Electronic control method for throttle and electronic control throttle device

Abstract

An electronic control method for a throttle by an electronic control throttle device that controls the throttle while an electronic control unit generates a control signal based on an input data signal. The method may include calculating an engine rotation speed deviation from a difference between an engine rotation speed and an input engine rotation speed command, calculating an engine rotational acceleration based on the engine rotation speed, obtaining a proportional torque from a product of the engine rotation speed deviation and a predetermined coefficient, obtaining an integral torque by integrating a value obtained by subtracting a product of the engine rotational acceleration and the predetermined coefficient from the product of the engine rotation speed deviation and the predetermined coefficient, and generating a control signal for the throttle by using a sum of the proportional torque and the integral torque as a value of a torque command.

Claims

1. An electronic throttle control method by an electronic control throttle device that performs opening and closing control of the throttle while an electronic control unit generates a control signal based on an input data signal, the method, by the electronic control unit, comprising: calculating an engine rotation speed deviation from a difference between an engine rotation speed and an input engine rotation speed command; calculating an engine rotational acceleration based on the engine rotation speed; obtaining a proportional torque from a product of the engine rotation speed deviation and a predetermined coefficient; obtaining an integral torque by integrating a value obtained by subtracting a product of the engine rotational acceleration and the predetermined coefficient from the product of the engine rotation speed deviation and the predetermined coefficient; and generating the control signal for the throttle by using a sum of the proportional torque and the integral torque as a value of a torque command.

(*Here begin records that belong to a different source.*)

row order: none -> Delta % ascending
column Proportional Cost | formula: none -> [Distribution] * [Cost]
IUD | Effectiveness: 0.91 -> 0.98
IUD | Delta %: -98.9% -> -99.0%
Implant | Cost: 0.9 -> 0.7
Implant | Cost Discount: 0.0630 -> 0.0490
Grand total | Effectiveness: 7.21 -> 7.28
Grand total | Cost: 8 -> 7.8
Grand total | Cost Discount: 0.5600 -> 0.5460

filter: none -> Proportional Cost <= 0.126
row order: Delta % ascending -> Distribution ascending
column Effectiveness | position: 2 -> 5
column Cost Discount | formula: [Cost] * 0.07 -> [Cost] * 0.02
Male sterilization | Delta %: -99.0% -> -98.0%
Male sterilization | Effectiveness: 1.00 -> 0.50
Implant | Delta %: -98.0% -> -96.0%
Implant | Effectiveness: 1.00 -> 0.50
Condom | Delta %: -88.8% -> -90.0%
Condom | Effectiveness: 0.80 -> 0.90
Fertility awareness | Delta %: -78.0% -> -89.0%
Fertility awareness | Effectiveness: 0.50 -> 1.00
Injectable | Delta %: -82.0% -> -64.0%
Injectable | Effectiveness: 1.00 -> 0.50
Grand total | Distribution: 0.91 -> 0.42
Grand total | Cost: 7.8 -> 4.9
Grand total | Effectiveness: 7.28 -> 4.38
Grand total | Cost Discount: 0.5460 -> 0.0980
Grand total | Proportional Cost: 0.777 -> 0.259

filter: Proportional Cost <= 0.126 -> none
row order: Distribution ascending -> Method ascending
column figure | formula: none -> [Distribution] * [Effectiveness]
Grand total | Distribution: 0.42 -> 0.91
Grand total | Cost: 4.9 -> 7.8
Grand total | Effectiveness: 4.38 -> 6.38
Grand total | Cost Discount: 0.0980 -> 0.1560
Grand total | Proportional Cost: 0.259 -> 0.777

2. The electronic control method for the throttle according to claim 1, wherein the predetermined coefficient for obtaining the product with the engine rotational acceleration when obtaining the integral torque is a time constant when the engine rotation speed converges to the input engine rotation speed command.

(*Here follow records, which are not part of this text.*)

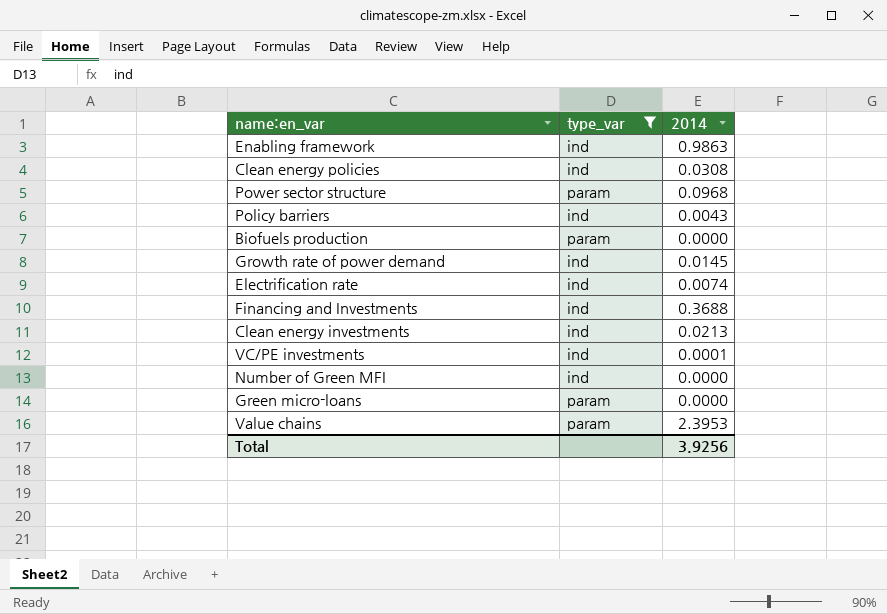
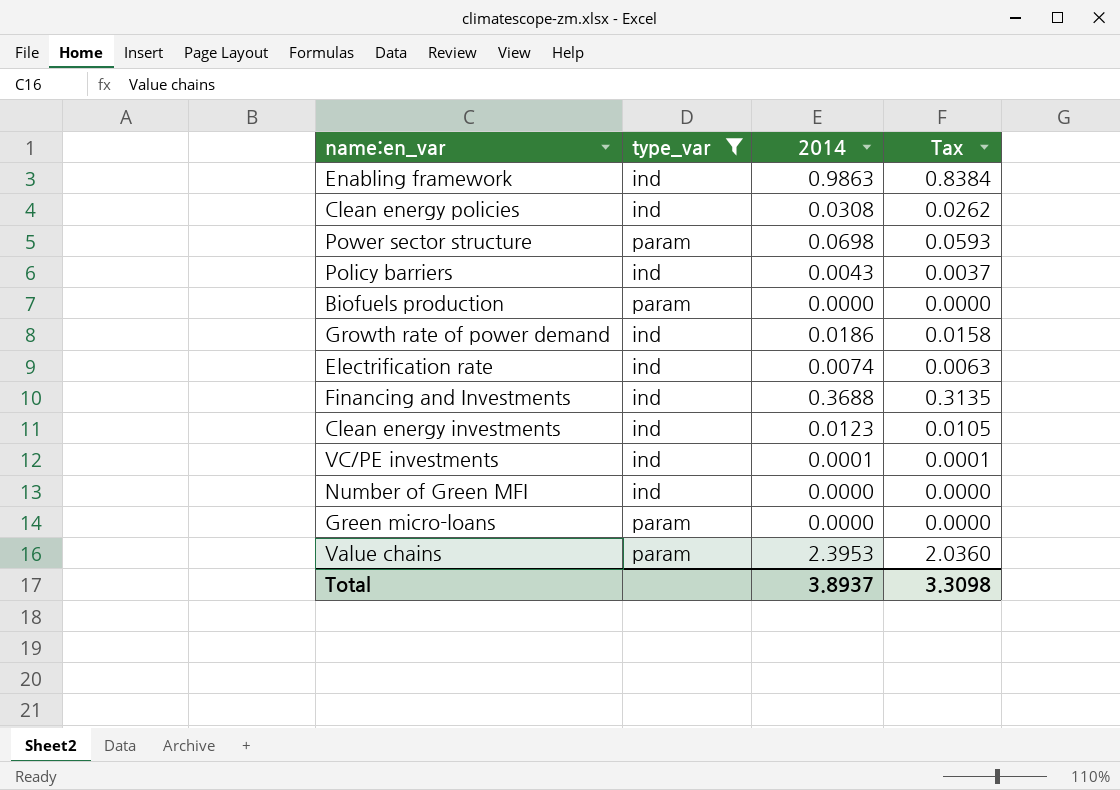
column Tax | formula: none -> [2014] * 0.85
Power sector structure | 2014: 0.0968 -> 0.0698
Growth rate of power demand | 2014: 0.0145 -> 0.0186
Clean energy investments | 2014: 0.0213 -> 0.0123
Total | 2014: 3.9256 -> 3.8937

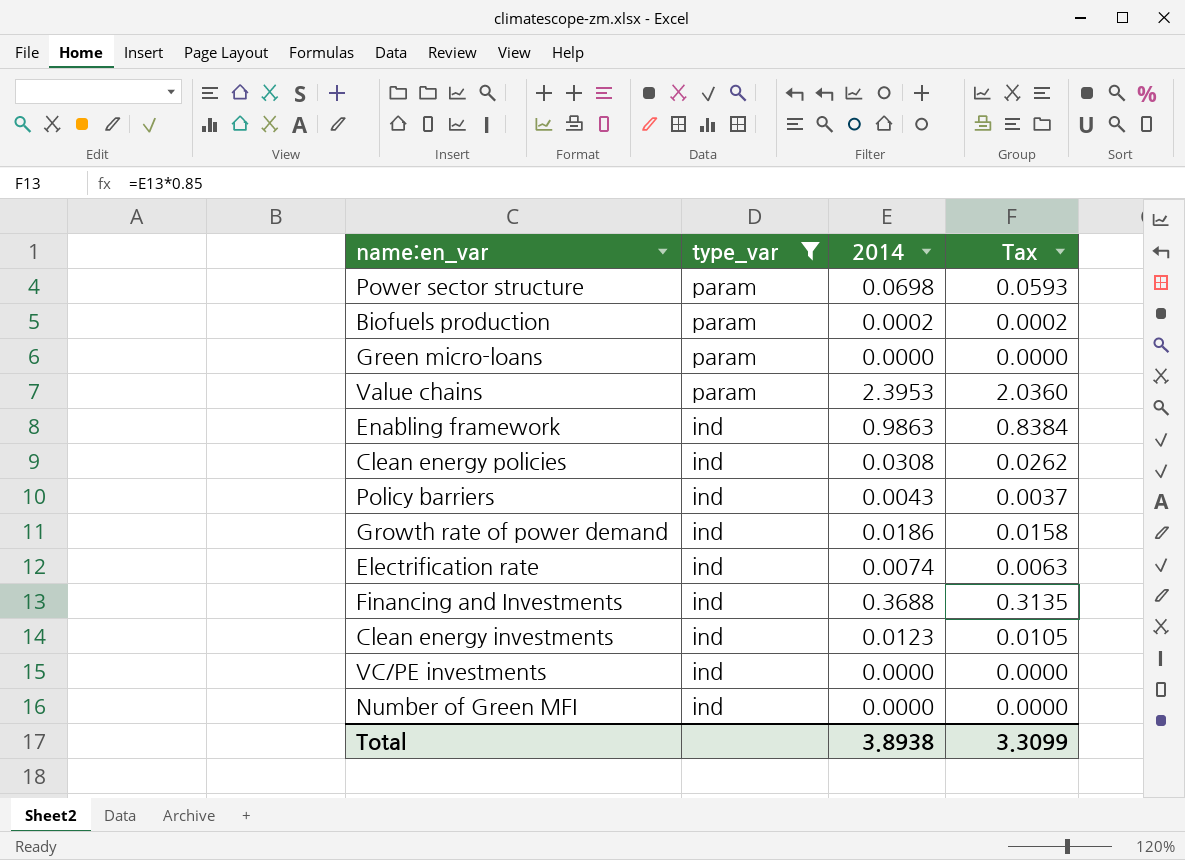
row order: none -> type_var descending
Biofuels production | 2014: 0.0000 -> 0.0002
Biofuels production | Tax: 0.0000 -> 0.0002
VC/PE investments | 2014: 0.0001 -> 0.0000
VC/PE investments | Tax: 0.0001 -> 0.0000
Total | 2014: 3.8937 -> 3.8938
Total | Tax: 3.3098 -> 3.3099

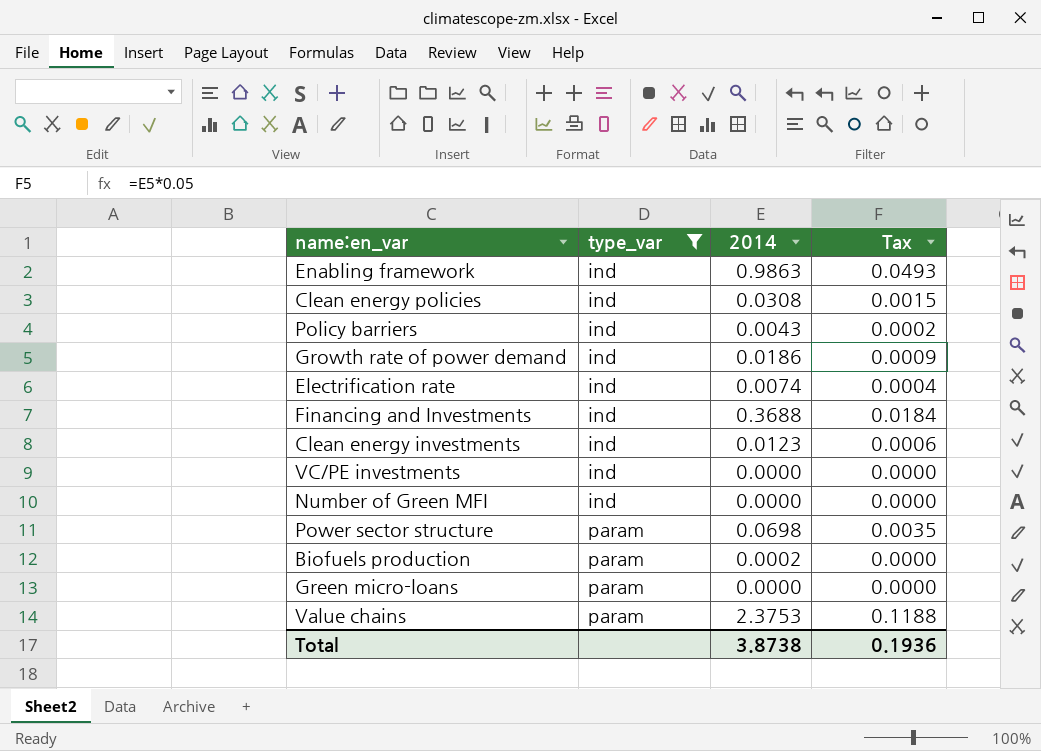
row order: type_var descending -> type_var ascending
column Tax | formula: [2014] * 0.85 -> [2014] * 0.05
Value chains | 2014: 2.3953 -> 2.3753
Total | 2014: 3.8938 -> 3.8738
Total | Tax: 3.3099 -> 0.1936

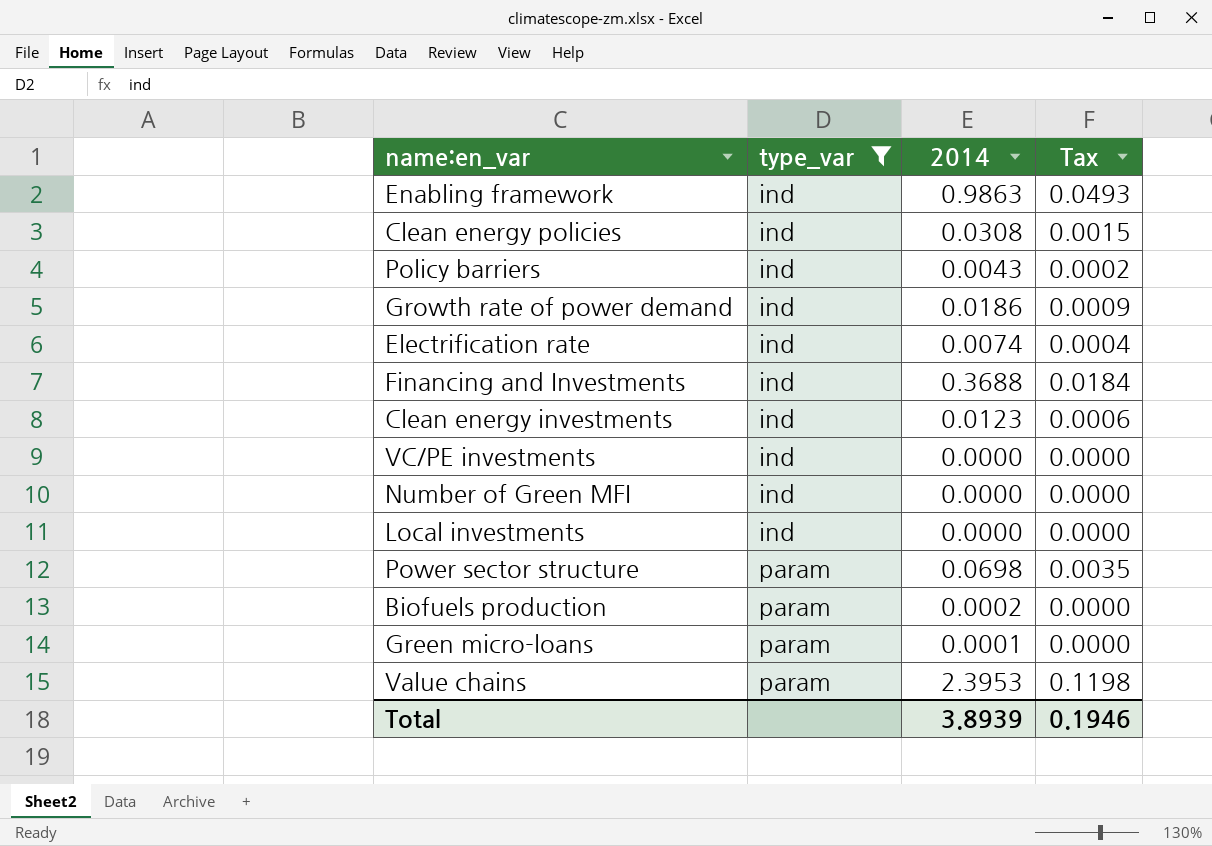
row Local investments: none -> ind | 0.0000 | 0.0000
Green micro-loans | 2014: 0.0000 -> 0.0001
Value chains | 2014: 2.3753 -> 2.3953
Value chains | Tax: 0.1188 -> 0.1198
Total | 2014: 3.8738 -> 3.8939
Total | Tax: 0.1936 -> 0.1946

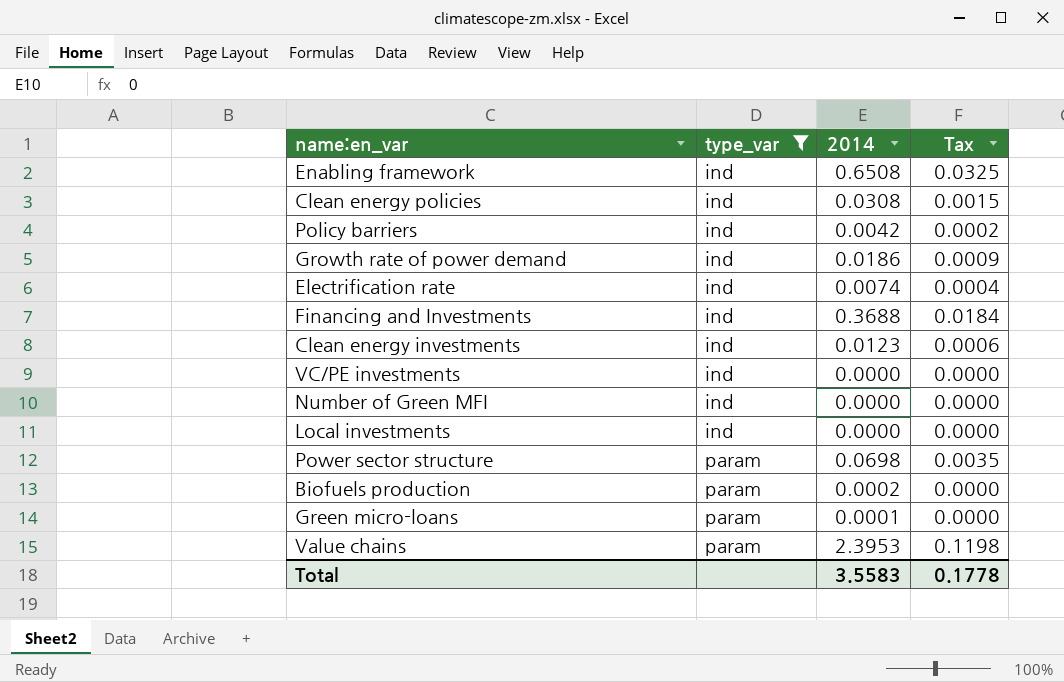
Enabling framework | 2014: 0.9863 -> 0.6508
Enabling framework | Tax: 0.0493 -> 0.0325
Policy barriers | 2014: 0.0043 -> 0.0042
Total | 2014: 3.8939 -> 3.5583
Total | Tax: 0.1946 -> 0.1778

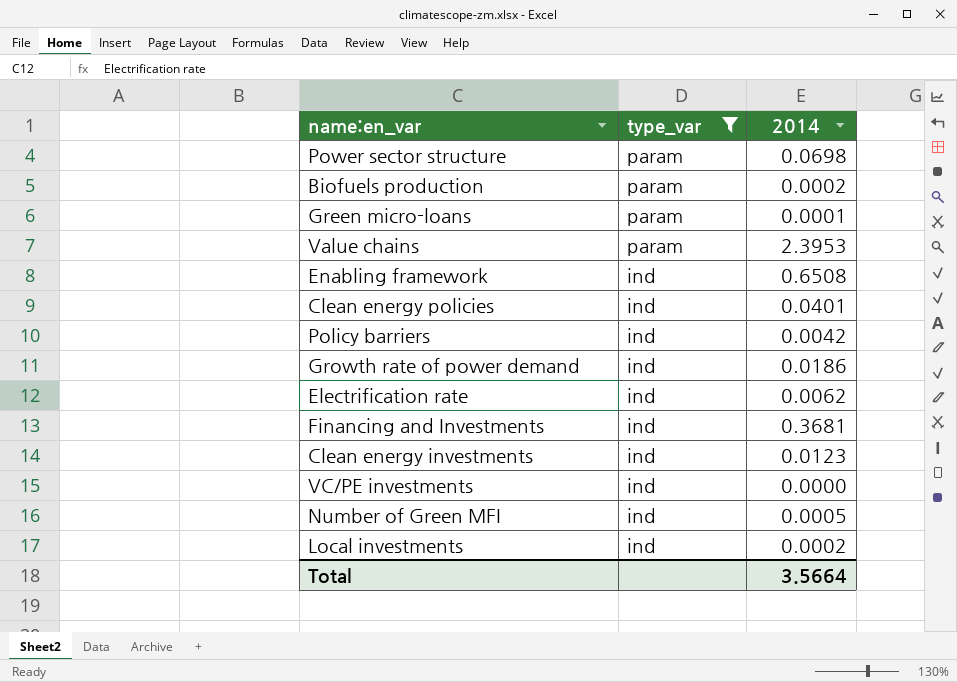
row order: type_var ascending -> type_var descending
column Tax | formula: [2014] * 0.05 -> none
Clean energy policies | 2014: 0.0308 -> 0.0401
Electrification rate | 2014: 0.0074 -> 0.0062
Financing and Investments | 2014: 0.3688 -> 0.3681
Number of Green MFI | 2014: 0.0000 -> 0.0005
Local investments | 2014: 0.0000 -> 0.0002
Total | 2014: 3.5583 -> 3.5664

3. An electronic control throttle device, comprising: a throttle to which an actuator is attached; and an electronic control unit configured for opening and closing control of the throttle via the actuator and generating a control signal based on an input data signal; wherein the electronic control unit includes: a rotation speed deviation calculation unit configured to calculate an engine rotation speed deviation from a difference between an engine rotation speed and an engine rotation speed command; a rotational acceleration calculation unit configured to calculate an engine rotational acceleration based on the engine rotation speed; a proportional torque calculation unit configured to obtain a proportional torque from a product of the engine rotation speed deviation and a predetermined coefficient; and an integral torque calculation unit configured to obtain an integral torque by integrating a value obtained by subtracting a product of the engine rotational acceleration and the predetermined coefficient from the product of the engine rotation speed deviation and the predetermined coefficient; and wherein the electronic control unit is configured to generate the control signal for the throttle by using a sum of the proportional torque and the integral torque as a value of a torque command.

4. The electronic control throttle device according to claim 3, wherein the predetermined coefficient for obtaining the product with the engine rotational acceleration when obtaining the integral torque is a time constant when the engine rotation speed converges to the engine rotation speed command.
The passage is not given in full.